Close your eyes and select a starting point on your body, such as your toes. Focus on any sensation you feel in your toes. Make a conscious effort to relax any compressed muscles and release any tension or tightness in your toes. When your toes are completely relaxed, move upwards and raise your toes and repeat the relaxation process.
Once you have finished relaxing each part of your body, focus on your whole body and enjoy the peace of mind you have achieved. Focus on your breathing for a few minutes before you leave meditation practice.
The heart chakra is one of the seven chakras, or energy centres, located inside the body. The heart chakra is located in the center of the chest and is connected with love, compassion, peace and acceptance. Meditation of the heart chakra involves contact with these feelings.
Close your eyes and wipe your palms to create warmth and energy. Then place your right hand in the center of your chest, above your heart chakra and place your left hand above your right hand.
Take a deep breath, and when you exhale, say the word “yam” which is a vibration associated with the heart chakra. As you do this, imagine the glowing green energy radiating from your chest and palm. This green energy is love, life and other positive emotions that you feel at that moment. When you are ready, take your hands off your chest and give the energy to escape from your palms, sending all your love to the world.
Walking meditation is an alternative form of meditation that involves observing the movement of your feet and recognizing your body’s connection to the earth. If you plan to conduct long meditation sessions, it is a good idea to dilute them with this type of meditation. Find a quiet place, not necessarily too big. You will only need to take 7 steps back and forth. The best way to do this is to take off your shoes.

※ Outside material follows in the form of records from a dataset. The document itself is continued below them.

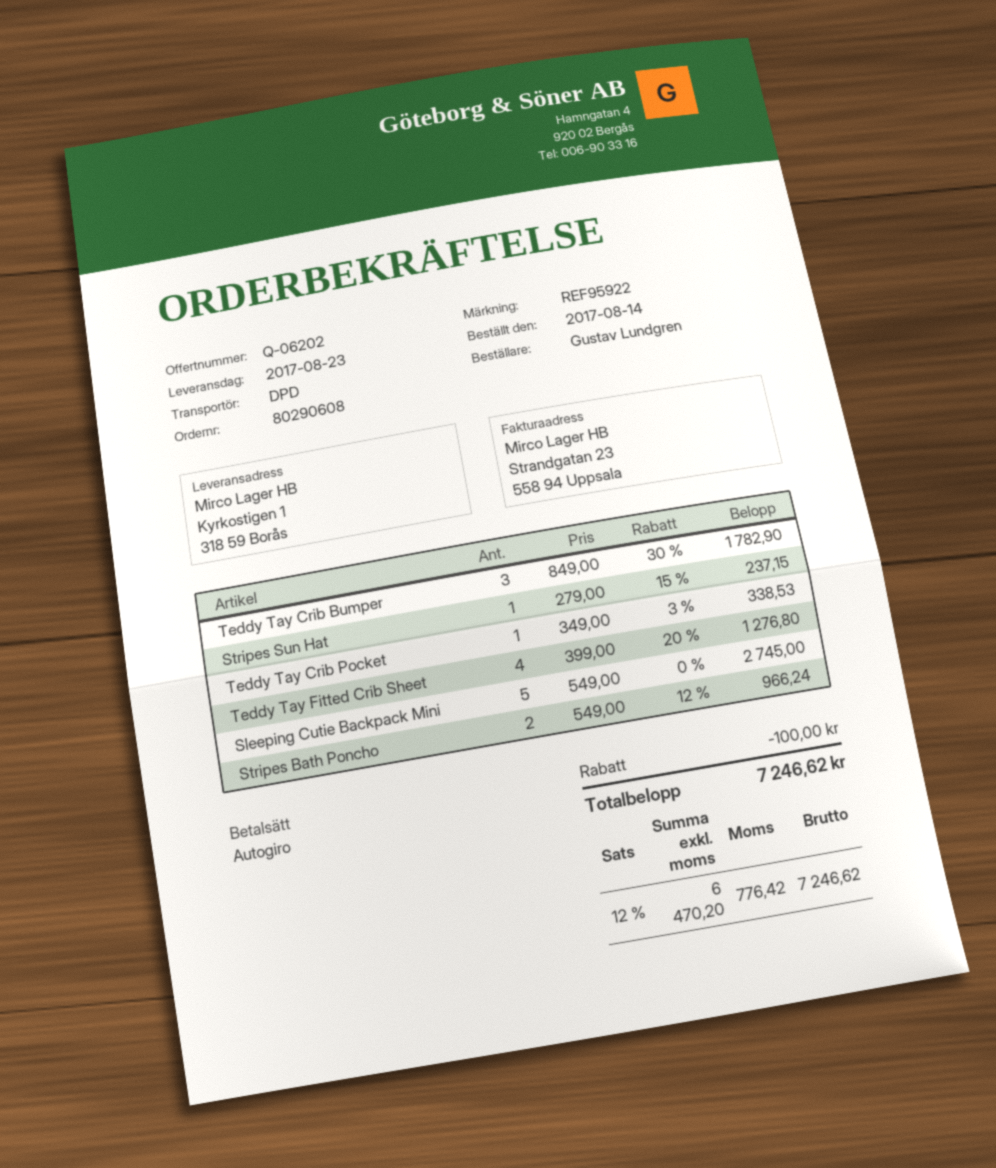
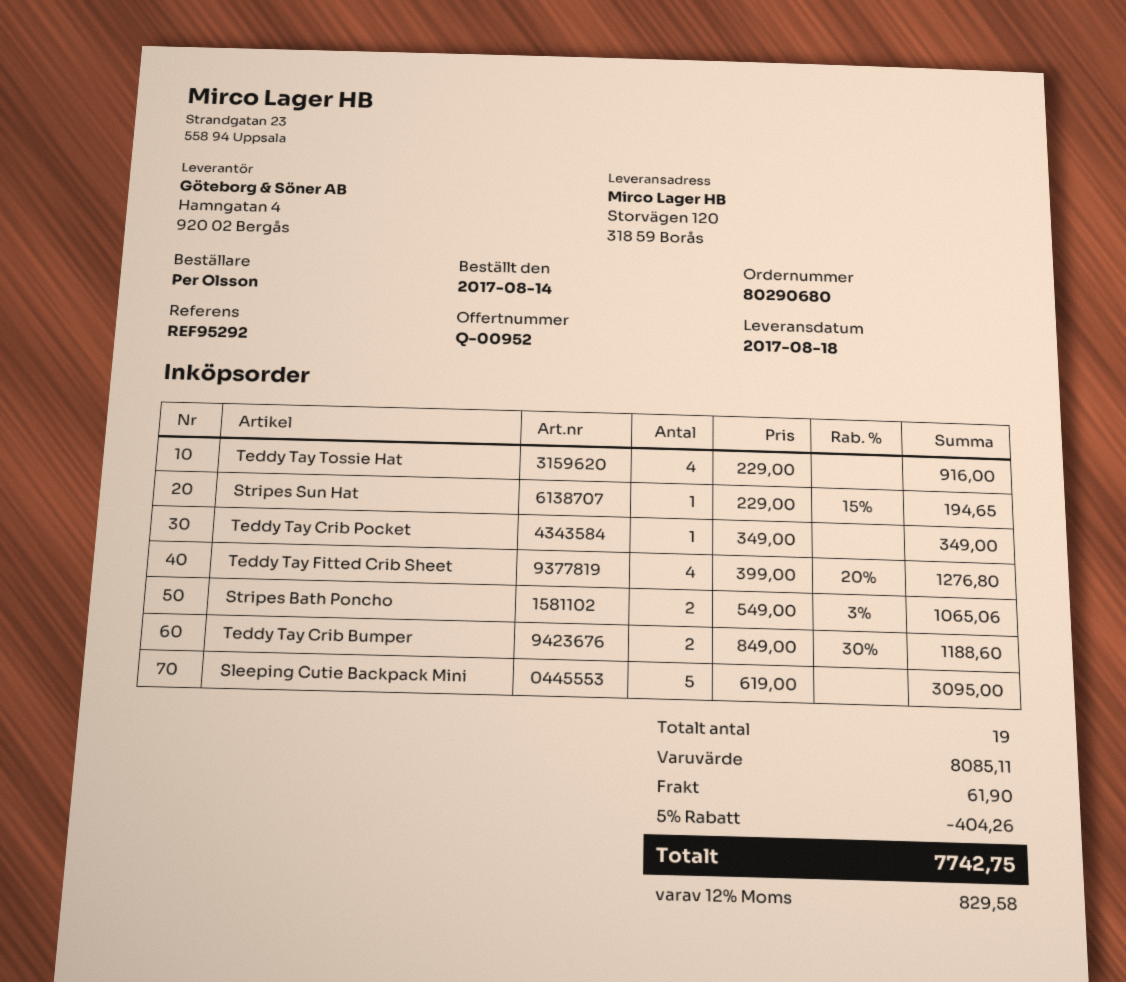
quote number: Q-06202 -> Q-00952
order number: 80290608 -> 80290680
delivery date: 2017-08-23 -> 2017-08-18
reference: REF95922 -> REF95292
ordered by: Gustav Lundgren -> Per Olsson
ship to: Kyrkostigen 1, 318 59 Borås -> Storvägen 120, 318 59 Borås
Teddy Tay Crib Bumper: 3 x 849.00 - 30% = 1782.90 -> 2 x 849.00 - 30% = 1188.60
Stripes Sun Hat: 1 x 279.00 - 15% = 237.15 -> 1 x 229.00 - 15% = 194.65
Teddy Tay Crib Pocket: 1 x 349.00 - 3% = 338.53 -> 1 x 349.00 = 349.00
Sleeping Cutie Backpack Mini: 5 x 549.00 = 2745.00 -> 5 x 619.00 = 3095.00
Stripes Bath Poncho: 2 x 549.00 - 12% = 966.24 -> 2 x 549.00 - 3% = 1065.06
Teddy Tay Tossie Hat: none -> 4 x 229.00 = 916.00
discount: 100.00 -> 404.26
shipping: none -> 61.90
tax: 12% = 776.42 -> 12% = 829.58
total: 7246.62 -> 7742.75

Keep your head up looking forward and your hands should be squeezed in front of you. Take a slow, deliberate step with your right foot. Forget any feelings or sensations in your leg and try to focus on the movement itself. After taking the first step, stop for a moment before taking the next one. Only one leg should move at any given time.
When you reach the end of your walkway, stop completely together. Then turn to your right foot and turn around. Continue in the opposite direction using the same slow, deliberate movements as before.
Step 3. Meditation in everyday life.
Planning your meditation practice at the same time every day will help it become part of your daily life. If you meditate every day, you will feel the benefits.
If you would like more guidance, consider attending a meditation class with an experienced teacher. You can find a number of different types of classes by promoting them online.
While this point may not be appropriate for everyone, some people believe that reading spiritual books and scriptures helps them understand meditation and inspires them to strive for inner peace and spiritual understanding of themselves and the world around them.
Meditation should not be limited to your practical exercises. You can also practice self-awareness throughout your daily life. For example, in moments of stress or some tension, focus on your own breathing and try to abstract yourself from negative thoughts and influences from outside.
This includes not only a healthy diet, but also a healthy sleep, renunciation of bad habits and alcohol, and watching television, which only drains our brains and internal state of anxiety and depression.
Understand that meditation is a kind of journey through our own inner world. The purpose of meditation is to soothe the mind, achieve harmony, and ultimately experience the highest level of spiritual awareness, often referred to as mere being. You don’t have to go into complicated practices, you just have to choose the right practice for you, which will help you learn to listen to yourself, understand your feelings and their depth more consciously. We hope that now, thanks to Elgreloo.com, you will be able to choose a method for yourself and achieve inner peace.